Out of the handful of survivors, one had been the most memorable—at least to Hutch. A young man, nearly twenty years-old, he had his whole life ahead of him before he fell in with the wrong crowd or was sucked into its vortex. They had interviewed him one afternoon, struggling to glean a cohesive picture of how he had been abducted and why he had been allowed to live. But it wasn't to be. Though he had survived his captivity with The Marcus Family, it had rendered him unable to utter a word. Lying motionless in a hospital bed, the only thing he was capable of was staring. This type of absent behavior wasn't due to a lingering physical ailment—the man's doctor had advised—rather a mental one. Whatever he had been through—whatever hell he had endured—had left him catatonic, non-verbal, save the for unpredictable, violent outbursts and occasional, nonsensical sobbing fits.

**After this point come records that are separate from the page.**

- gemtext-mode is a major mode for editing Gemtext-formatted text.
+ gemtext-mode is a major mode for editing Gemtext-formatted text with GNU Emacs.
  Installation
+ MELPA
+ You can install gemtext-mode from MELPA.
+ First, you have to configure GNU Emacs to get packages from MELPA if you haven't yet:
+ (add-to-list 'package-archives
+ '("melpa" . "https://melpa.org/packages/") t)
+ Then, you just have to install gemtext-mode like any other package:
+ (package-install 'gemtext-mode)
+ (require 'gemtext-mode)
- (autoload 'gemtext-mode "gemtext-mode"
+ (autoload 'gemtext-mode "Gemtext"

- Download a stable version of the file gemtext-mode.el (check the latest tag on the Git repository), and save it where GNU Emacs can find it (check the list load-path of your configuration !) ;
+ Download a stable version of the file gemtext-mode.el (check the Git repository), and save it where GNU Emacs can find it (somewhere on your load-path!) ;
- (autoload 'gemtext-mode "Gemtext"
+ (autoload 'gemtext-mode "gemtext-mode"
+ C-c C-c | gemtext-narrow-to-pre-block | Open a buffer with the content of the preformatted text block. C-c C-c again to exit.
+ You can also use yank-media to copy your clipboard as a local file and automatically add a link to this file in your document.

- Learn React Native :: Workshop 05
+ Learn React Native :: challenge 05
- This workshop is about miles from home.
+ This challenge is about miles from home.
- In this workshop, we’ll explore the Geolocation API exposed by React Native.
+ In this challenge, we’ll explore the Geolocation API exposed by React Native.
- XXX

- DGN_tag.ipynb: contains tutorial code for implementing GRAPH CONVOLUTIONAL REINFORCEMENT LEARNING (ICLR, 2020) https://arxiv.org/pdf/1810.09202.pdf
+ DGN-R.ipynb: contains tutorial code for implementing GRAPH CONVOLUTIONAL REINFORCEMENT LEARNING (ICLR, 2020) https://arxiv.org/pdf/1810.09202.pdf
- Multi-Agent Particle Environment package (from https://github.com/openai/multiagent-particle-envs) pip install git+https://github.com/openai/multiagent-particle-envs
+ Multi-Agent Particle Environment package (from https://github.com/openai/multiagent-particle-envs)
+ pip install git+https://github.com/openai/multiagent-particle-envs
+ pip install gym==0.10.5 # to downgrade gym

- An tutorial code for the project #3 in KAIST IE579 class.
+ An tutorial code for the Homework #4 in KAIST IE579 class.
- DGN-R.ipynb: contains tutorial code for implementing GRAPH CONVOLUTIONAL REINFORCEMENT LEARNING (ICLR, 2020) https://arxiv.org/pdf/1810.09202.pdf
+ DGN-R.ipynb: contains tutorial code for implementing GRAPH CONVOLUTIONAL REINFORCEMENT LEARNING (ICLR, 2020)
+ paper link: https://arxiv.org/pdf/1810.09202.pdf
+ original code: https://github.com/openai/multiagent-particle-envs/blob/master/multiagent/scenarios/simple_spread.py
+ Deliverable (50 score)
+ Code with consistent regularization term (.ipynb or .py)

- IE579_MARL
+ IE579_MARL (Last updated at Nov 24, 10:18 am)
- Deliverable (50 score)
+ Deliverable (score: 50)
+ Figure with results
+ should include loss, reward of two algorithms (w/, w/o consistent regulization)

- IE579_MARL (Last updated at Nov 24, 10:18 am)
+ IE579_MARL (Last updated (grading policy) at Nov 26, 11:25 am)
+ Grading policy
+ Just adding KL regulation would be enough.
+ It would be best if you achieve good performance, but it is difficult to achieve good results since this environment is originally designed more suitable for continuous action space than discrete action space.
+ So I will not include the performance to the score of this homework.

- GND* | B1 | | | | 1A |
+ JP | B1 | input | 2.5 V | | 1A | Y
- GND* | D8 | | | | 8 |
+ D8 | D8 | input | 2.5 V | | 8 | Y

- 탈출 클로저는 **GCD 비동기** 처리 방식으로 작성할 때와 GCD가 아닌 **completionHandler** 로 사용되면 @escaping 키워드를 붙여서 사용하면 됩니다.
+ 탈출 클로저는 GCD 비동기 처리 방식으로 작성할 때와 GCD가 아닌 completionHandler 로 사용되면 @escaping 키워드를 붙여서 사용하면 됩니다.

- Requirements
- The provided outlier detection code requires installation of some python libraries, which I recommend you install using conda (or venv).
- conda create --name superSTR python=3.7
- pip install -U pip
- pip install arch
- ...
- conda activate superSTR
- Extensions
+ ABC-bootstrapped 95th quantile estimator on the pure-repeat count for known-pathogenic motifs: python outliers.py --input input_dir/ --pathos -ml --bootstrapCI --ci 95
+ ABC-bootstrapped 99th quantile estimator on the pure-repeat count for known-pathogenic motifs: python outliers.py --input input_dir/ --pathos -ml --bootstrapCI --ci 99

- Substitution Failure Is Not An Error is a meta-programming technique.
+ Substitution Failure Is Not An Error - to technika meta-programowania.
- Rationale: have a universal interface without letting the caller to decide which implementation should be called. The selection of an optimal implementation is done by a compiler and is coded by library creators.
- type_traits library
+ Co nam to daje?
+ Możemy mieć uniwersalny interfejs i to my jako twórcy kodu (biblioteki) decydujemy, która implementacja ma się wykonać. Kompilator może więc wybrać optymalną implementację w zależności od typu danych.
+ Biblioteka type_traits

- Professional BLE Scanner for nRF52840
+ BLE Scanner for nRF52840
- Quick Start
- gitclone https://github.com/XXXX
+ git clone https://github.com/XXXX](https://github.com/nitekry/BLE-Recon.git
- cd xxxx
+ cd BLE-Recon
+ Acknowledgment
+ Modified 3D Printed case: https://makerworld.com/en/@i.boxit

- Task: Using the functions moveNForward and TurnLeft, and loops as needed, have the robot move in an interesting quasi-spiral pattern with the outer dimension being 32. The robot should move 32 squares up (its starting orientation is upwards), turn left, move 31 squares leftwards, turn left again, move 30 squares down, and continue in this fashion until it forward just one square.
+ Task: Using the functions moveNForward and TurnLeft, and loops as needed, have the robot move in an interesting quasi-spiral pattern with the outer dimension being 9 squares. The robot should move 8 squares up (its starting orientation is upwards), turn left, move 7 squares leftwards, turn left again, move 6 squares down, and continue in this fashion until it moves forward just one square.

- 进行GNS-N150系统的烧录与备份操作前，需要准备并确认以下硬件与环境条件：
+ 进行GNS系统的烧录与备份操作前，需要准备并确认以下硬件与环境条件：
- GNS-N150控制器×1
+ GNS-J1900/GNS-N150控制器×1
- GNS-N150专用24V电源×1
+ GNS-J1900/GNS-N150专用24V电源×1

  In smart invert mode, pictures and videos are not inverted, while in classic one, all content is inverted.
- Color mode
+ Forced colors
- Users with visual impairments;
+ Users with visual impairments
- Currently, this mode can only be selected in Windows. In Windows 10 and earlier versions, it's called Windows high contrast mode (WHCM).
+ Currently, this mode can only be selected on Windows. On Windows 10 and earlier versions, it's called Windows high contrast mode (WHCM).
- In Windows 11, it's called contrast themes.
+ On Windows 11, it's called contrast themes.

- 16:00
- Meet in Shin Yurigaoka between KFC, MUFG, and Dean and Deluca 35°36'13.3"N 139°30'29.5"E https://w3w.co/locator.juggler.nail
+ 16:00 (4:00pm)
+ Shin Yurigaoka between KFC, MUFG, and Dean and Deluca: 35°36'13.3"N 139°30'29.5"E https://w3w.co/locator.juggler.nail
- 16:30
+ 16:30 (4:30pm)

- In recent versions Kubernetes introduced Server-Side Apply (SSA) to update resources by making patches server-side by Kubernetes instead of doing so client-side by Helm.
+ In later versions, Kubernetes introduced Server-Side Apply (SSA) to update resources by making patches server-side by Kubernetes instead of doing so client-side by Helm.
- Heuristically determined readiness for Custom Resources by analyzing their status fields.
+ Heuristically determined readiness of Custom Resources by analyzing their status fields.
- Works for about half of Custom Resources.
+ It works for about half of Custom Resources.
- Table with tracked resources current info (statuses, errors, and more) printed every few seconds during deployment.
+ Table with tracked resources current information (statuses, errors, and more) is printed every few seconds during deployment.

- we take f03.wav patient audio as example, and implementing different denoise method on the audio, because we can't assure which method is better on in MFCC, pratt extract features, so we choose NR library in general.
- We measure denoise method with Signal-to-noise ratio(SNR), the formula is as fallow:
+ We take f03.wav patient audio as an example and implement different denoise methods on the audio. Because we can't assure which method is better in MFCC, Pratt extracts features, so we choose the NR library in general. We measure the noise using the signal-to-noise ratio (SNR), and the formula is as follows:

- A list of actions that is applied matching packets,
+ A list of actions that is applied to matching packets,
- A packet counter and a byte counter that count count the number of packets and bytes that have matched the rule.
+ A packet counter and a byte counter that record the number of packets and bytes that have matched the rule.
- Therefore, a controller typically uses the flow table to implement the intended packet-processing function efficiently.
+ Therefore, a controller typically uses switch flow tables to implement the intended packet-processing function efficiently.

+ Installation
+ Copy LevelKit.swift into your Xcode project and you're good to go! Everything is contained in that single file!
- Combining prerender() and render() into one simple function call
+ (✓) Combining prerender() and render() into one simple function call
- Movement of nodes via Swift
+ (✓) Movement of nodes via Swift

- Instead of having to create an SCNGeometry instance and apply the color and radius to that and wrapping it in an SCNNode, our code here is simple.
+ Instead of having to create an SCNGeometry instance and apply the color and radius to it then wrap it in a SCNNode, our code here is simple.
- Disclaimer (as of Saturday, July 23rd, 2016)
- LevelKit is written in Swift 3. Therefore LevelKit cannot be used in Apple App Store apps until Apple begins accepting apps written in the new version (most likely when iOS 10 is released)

The hospital held him for two weeks before transferring him to Cabrillo State.
"Death would have been better," Starsky had said grimly. "Imagine having to live your life in a place like that? Stuck, being forced to live day after day remembering all the ungodly shit that was done to you? He won't ever be the same. He can't be."
And in situations like that, Hutch agreed with Starsky, dying was better than living. Being dead and buried was more appealing than being left alive, burdened with the pain of everything that had been done. The young man they had failed to interview had survived but for what? What kind of life was he destined to have?
Holding Starsky's writhing body tightly, Hutch closed his eyes, fatigue overwhelming him as he suddenly wondered the same, not about a stranger, or another unfamiliar name scribbled on missing person's file but about his partner. His best friend.
"Let...me...go...!" Voice cracking, Starsky dissolved into a fit of crazed sobs, his breath hitching painfully in his chest.
"Shhhhhh," Hutch soothed automatically. "Buddy, it's okay; I'm here, now. You're okay."
But it wasn't okay, anyone with eyes could see that.
He's only been missing for two days, Hutch thought, desperate to hold on to any hope he could. But it was fleeting, quickly erased by their grisly surroundings, Starsky's sunken facial features and dull blue eyes. What could have possibly happened to him in two days?
"Please…! Call my partner," Starsky pleaded desolately. "I...just...w-want to go h-home."
"Buddy, I'm here."
"J-just... l-let me go h-home."
"It's gonna be okay," Hutch whispered, his voice tight with irrepressible tears. "I promise, I'm gonna take you home." He shouldn't be like this. Christ, this is too much. It's only been two days.